Buoyed by the success of these mnemonics, and encouraged by his friends (and fellow pub-quizzers) to extend the application to areas other than geography in general and US cities in particular, Salmon began to assemble a vast range of aides-mémoire based on similar basic techniques. Some are wonderfully simple but ingenious rhymes, such as Thinkalink's pithy conceit for remembering the identity of Ronald Reagan's would-be assassin: "Hinckley (John) shot wrinkly Ron". Others are equally quick to capitalise on similar phonetic coincidences, with the mechanism for remembering the capital of Moldova entirely in debt to Kenneth Wolstenholme's unforgettable commentary in 1966: "They think it's Moldova; it Chisinau..."
Coincidences of that kind are, however, few and far between. For the vast majority of its mnemonics, Thinkalink has needed to dig much more deeply to find appropriate links, with no hard and fast rules being applied to the technique throughout. Inevitably, for example, numbers play an anchor role in a number of these links, albeit in a variety of ways. "There are four words in its name" is a simple way of remembering that the United States of America is the fourth largest country in the world. More elaborate is the use of numbers to signify letters of the alphabet, in which A represents 1, B stands for 2, and so on, which is the technique used by Thinkalink for remembering - inter alia - that Methuselah lived to be 969 years old "Cor, his breath must have been a bit IFI !!! (letters 9, 6 & 9 of the alphabet)''
Pivotal to Thinkalink, however, is often the sound of a word or expression rather than its meaning - even if that means taking some liberties with pronunciation.
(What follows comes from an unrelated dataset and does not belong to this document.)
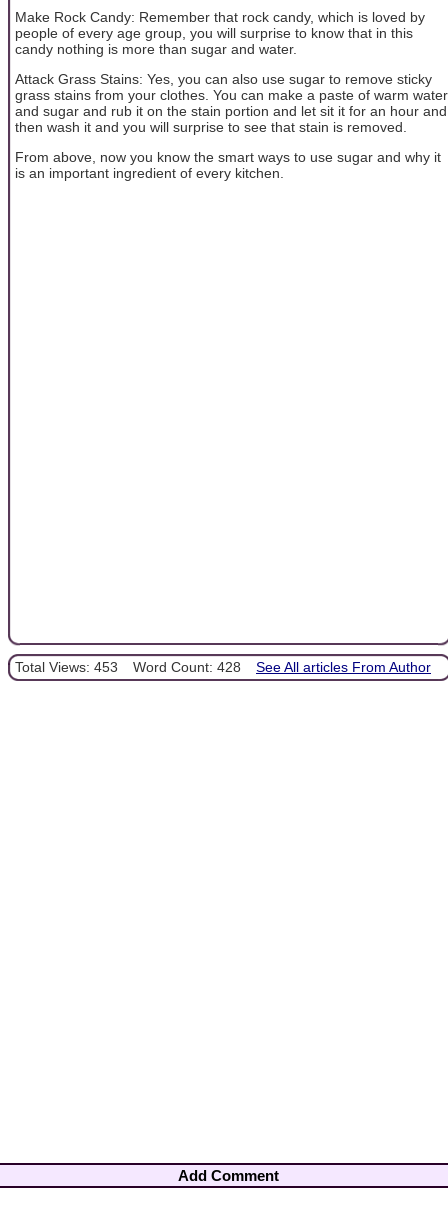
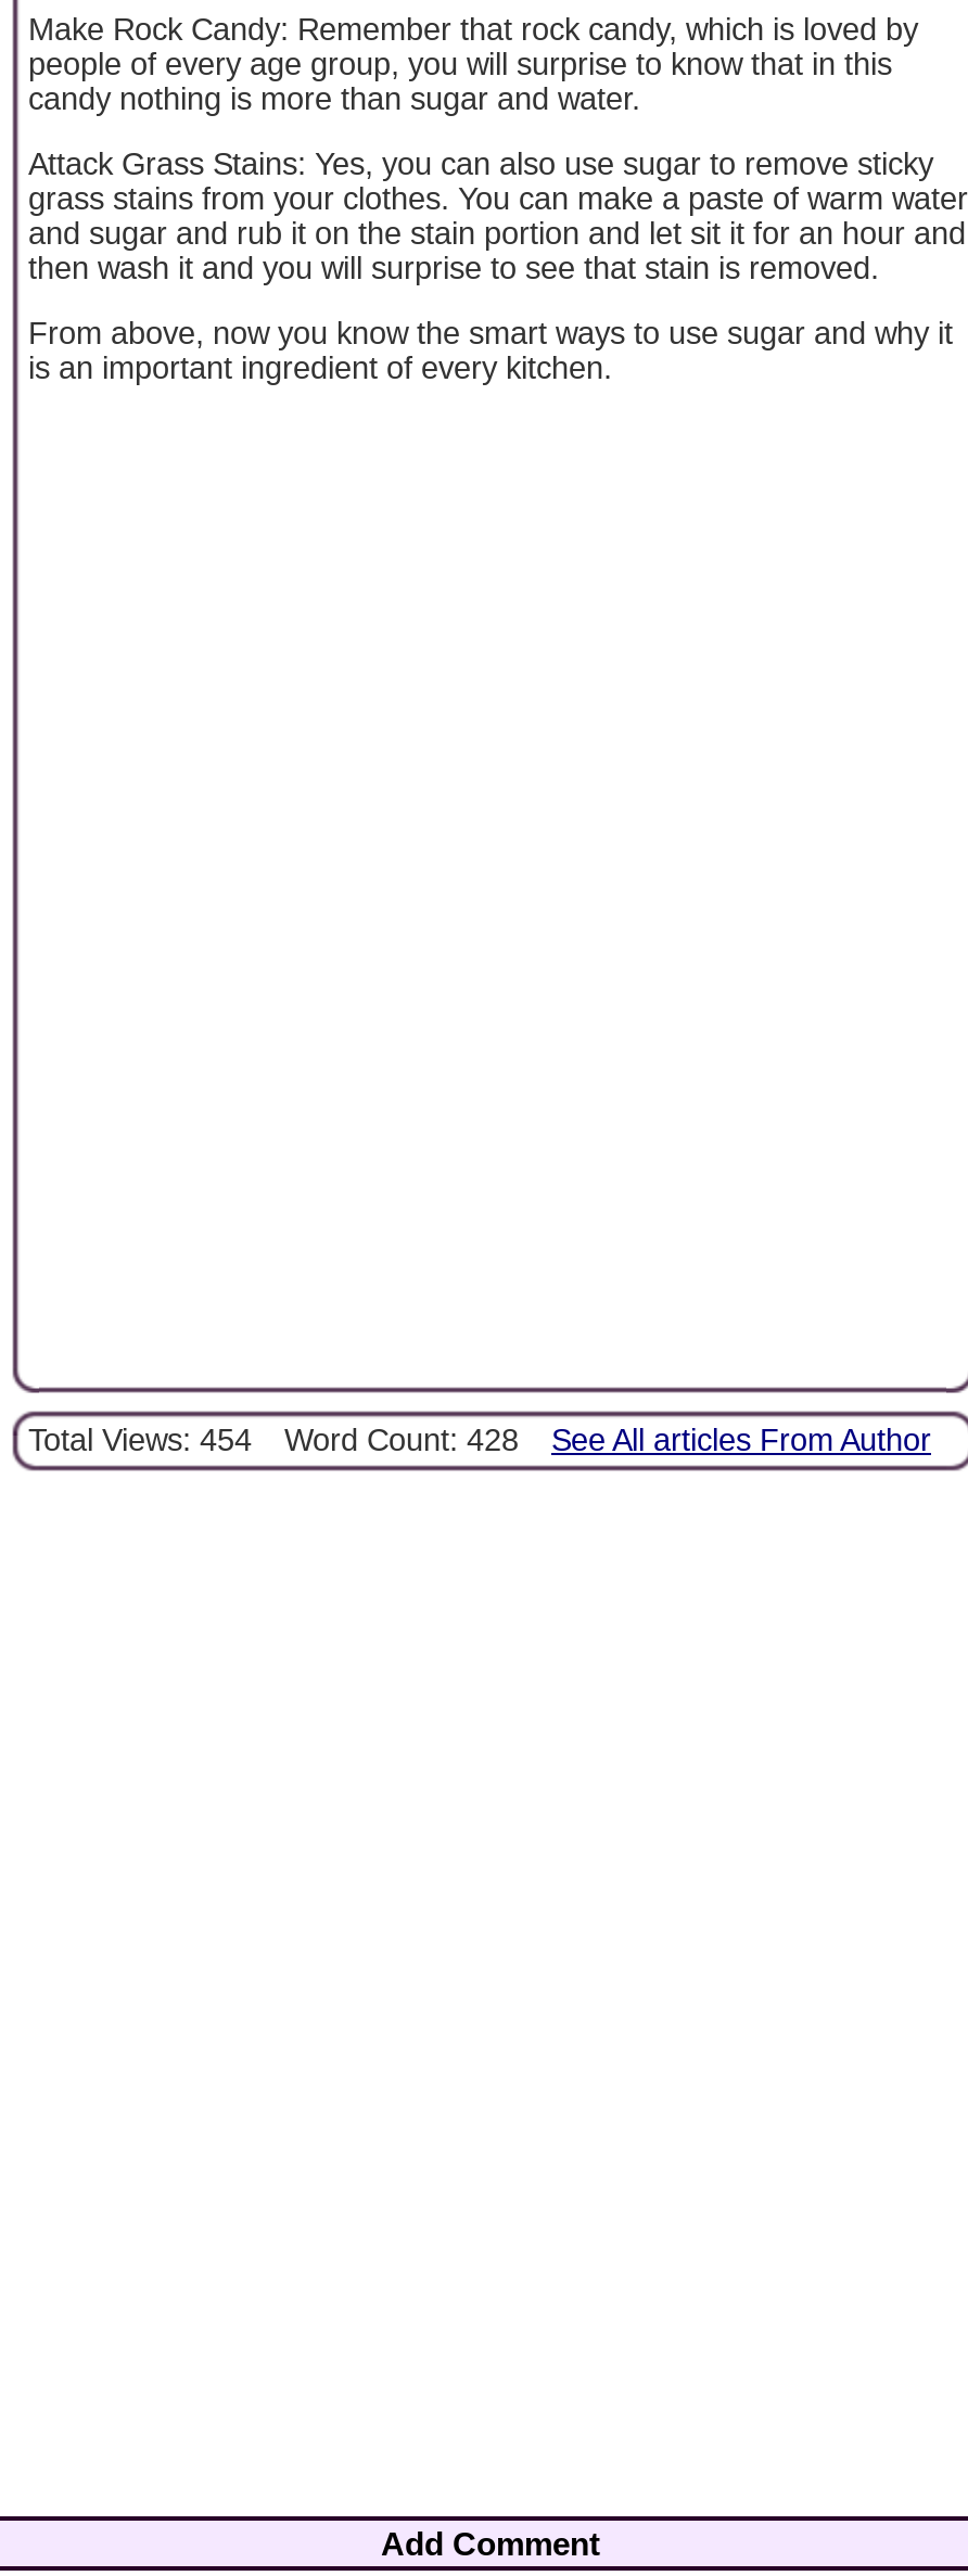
[15,659,431,675] Total Views: 453 Word Count: 428 See All articles From Author -> [28,1422,931,1457] Total Views: 454 Word Count: 428 See All articles From Author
As an example, take the aide-mémoire for linking the battle of Balaclava with the Crimean war, which depends on a Cockney-accented view of history: "'allo, 'allo, 'allo,' says PC Griswald, picking up a balaclava. 'Looks like there's been a crime 'ere." Links in a similar vein exploit a range of other accents: "I've just ordered some food from a Japanese restaurant: 'tok-e-home, sir?' 'Nah, eat here, thanks" is the link for remembering that Narita is the name of the international airport at Tokyo.